Based in Shenzhen, the newly-established company is part of a strategic partnership between Tencent and California-headquartered Roblox to foster innovation among students and teachers who are pioneering Science, Technology, Engineering and Math (STEM) learning and education through interactive online experiences.

Such goals will initially be achieved by teaching users coding fundamentals, game design, digital citizenship and entrepreneurial skills, said Steven Ma, senior vice-president of Tencent.

"In the future, information acquisition through the internet will become the 'new norm'. It's therefore imperative that the future generation embrace such abilities as coding at an earlier age," Ma told China Daily in an interview.

"Tencent is the perfect partner for Roblox in China," Roblox founder and CEO Dave Baszucki said in a news release. "They have a deep understanding of the Chinese market and share our belief of the power of digital creation and our vision to bring the world together through play."

Under the tie-up, Roblox is primarily engaged in providing technologies while Tencent offers platforms and localization of the offerings, Ma said.

The pair will start by proffering both coding tools dedicated to Chinese youngsters and basic "tool kits" for teachers to customize their curriculum through digital means. Tencent is planning to partner with educational institutions and individual teachers to pilot such usage.
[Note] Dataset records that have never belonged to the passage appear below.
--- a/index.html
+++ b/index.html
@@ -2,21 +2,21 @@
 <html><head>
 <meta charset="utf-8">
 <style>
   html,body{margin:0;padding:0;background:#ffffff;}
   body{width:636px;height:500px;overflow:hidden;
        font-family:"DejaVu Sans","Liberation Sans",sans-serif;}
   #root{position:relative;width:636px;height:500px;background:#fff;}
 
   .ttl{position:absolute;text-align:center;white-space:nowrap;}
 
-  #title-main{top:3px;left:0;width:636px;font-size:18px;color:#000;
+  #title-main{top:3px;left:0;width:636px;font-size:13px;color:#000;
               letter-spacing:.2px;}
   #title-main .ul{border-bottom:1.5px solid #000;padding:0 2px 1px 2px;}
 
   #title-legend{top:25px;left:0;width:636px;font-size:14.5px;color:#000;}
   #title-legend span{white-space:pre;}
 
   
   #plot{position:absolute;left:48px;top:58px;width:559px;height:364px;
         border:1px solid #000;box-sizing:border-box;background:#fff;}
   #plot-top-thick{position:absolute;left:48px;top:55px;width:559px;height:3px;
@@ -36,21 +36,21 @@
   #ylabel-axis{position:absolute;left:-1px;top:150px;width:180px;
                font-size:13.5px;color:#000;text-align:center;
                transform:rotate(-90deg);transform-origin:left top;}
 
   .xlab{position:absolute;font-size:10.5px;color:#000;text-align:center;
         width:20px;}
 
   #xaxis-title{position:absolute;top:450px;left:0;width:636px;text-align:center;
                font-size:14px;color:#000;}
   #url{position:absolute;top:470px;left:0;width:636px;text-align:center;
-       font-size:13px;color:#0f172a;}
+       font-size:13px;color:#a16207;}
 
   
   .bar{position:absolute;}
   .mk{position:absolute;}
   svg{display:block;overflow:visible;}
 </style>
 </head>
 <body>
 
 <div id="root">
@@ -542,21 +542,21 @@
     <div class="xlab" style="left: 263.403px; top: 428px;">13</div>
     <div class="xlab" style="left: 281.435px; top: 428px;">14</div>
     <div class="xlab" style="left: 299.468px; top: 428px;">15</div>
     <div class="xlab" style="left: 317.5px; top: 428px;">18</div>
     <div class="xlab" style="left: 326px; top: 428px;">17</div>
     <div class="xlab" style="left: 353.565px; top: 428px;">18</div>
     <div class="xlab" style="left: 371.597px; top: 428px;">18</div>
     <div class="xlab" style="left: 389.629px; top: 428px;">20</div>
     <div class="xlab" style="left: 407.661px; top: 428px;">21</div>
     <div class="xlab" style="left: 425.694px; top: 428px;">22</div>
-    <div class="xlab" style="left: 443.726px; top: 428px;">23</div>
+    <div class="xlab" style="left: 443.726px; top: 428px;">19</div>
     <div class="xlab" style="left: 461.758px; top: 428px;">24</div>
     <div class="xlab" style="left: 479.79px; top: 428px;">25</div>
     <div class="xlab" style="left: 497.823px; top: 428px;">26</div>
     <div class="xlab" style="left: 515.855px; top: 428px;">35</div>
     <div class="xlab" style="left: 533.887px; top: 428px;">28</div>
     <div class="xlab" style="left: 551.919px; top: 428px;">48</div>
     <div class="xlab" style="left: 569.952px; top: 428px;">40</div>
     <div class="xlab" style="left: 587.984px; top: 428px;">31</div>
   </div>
Through Roblox's entertainment-educational programs, some 90 million global users, a large proportion being kids and teens, are learning STEM skills. Roblox has recently added support for Chinese language and made its coding curriculum available for free in Chinese.
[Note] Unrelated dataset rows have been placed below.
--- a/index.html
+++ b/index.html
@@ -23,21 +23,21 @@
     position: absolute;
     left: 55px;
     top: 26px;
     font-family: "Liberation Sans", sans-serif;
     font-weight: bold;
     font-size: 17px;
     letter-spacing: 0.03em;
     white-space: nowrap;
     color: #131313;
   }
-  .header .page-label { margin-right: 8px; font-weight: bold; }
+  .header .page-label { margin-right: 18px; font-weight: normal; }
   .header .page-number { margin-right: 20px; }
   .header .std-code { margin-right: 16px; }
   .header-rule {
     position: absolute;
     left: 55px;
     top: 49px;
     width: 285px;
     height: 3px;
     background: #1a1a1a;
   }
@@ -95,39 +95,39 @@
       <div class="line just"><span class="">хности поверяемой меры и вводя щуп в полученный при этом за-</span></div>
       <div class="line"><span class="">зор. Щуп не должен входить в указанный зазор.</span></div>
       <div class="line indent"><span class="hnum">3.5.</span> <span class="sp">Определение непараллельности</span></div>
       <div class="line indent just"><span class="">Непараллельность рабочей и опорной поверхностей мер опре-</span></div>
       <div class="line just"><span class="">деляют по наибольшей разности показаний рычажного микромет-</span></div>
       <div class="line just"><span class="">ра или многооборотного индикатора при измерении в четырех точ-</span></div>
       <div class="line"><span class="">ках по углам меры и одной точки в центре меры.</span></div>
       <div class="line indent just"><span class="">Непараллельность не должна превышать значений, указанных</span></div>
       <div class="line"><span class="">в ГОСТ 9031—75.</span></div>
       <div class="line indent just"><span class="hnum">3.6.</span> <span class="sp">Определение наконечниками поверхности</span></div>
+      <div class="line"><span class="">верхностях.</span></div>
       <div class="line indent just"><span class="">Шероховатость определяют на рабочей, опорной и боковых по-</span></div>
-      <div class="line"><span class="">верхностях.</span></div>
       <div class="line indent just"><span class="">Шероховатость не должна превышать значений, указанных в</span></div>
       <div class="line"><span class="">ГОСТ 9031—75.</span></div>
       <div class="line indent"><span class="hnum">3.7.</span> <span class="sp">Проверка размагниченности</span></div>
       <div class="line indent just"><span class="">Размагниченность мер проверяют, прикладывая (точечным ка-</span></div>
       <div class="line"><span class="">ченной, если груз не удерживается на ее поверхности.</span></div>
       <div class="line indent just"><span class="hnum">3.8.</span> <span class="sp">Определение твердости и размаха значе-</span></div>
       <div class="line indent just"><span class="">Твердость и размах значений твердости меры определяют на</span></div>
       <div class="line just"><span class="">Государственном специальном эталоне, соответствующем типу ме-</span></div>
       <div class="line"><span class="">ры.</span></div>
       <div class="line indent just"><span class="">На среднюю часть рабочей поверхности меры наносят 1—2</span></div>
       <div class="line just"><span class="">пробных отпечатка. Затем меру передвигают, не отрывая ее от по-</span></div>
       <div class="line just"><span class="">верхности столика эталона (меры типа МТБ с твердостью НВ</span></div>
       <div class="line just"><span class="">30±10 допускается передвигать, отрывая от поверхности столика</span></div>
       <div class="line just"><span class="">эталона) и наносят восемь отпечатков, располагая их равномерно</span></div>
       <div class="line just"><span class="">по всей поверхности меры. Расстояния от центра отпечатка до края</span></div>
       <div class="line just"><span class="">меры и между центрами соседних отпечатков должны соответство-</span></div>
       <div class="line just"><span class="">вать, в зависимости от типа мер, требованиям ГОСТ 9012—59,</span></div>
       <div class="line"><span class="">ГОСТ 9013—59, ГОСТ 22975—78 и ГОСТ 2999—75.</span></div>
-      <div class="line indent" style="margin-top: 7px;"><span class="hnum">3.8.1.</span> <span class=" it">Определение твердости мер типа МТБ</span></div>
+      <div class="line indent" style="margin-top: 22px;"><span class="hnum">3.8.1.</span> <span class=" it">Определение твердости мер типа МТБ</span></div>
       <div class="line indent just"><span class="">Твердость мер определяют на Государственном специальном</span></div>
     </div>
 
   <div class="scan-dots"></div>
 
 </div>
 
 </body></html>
Among the first steps of a multiyear partnership, the duo also announced a scholarship fund to sponsor 15 young creators from China to attend weeklong creator camps at Stanford University this summer.

Without setting a clear timeline, Ma is expecting the program, which is not profit-driven, to draw some 40 million to 50 million users, as part of the efforts to advance science, technology and innovation capabilities of Chinese nationals.

"With the advent of artificial intelligence, robotics and new telecommunication technologies, we will see an increasingly conspicuous role of STEM subjects in advancing the nation's overall strength," he said. "It is a competition for the most cutting-edge (technologies and talents)."

He also encouraged people to take a more "inclusive" attitude toward games, which is a new form of culture and entertainment borne out of information technology advancement. "It is essential that games should be designed to be more customized to teenagers so that they can learn by playing."

"We look forward to Roblox and Tencent's continued efforts to fuel the creativity of Chinese students through local programs," said Shang Junjie, who heads the education and gaming expert committee at the China Association for Educational Technology.

Coding is critical to training the mind and teaching logic especially in the AI age. With proper guidance and customized designs, Shang believed that gaming can better motivate students to learn on a voluntary basis and enhance efficiency.

The State Council, China's cabinet, released an artificial intelligence development plan in 2017, calling on primary and middle schools to promote coding education.

With a total of 782 million yuan ($116 million) raised, coding training companies attracted 44.4 percent of total education investment deals last year, according to the Blue Paper of Education 2018.

Computing coding is set to become an elementary subject and a basic technique for the next generation. Tencent is taking a first-mover strategy in this vast yet unsaturated market with massive commercial potential in the future, said Liu Wei, an analyst with market consultancy iResearch.

"Such a move is conducive in elevating Tencent's reputation. Besides, as a company claiming over 50 percent of China's gaming market, it has every reason to invest in functional games, a large focus of which is the combination of education and games," Liu said.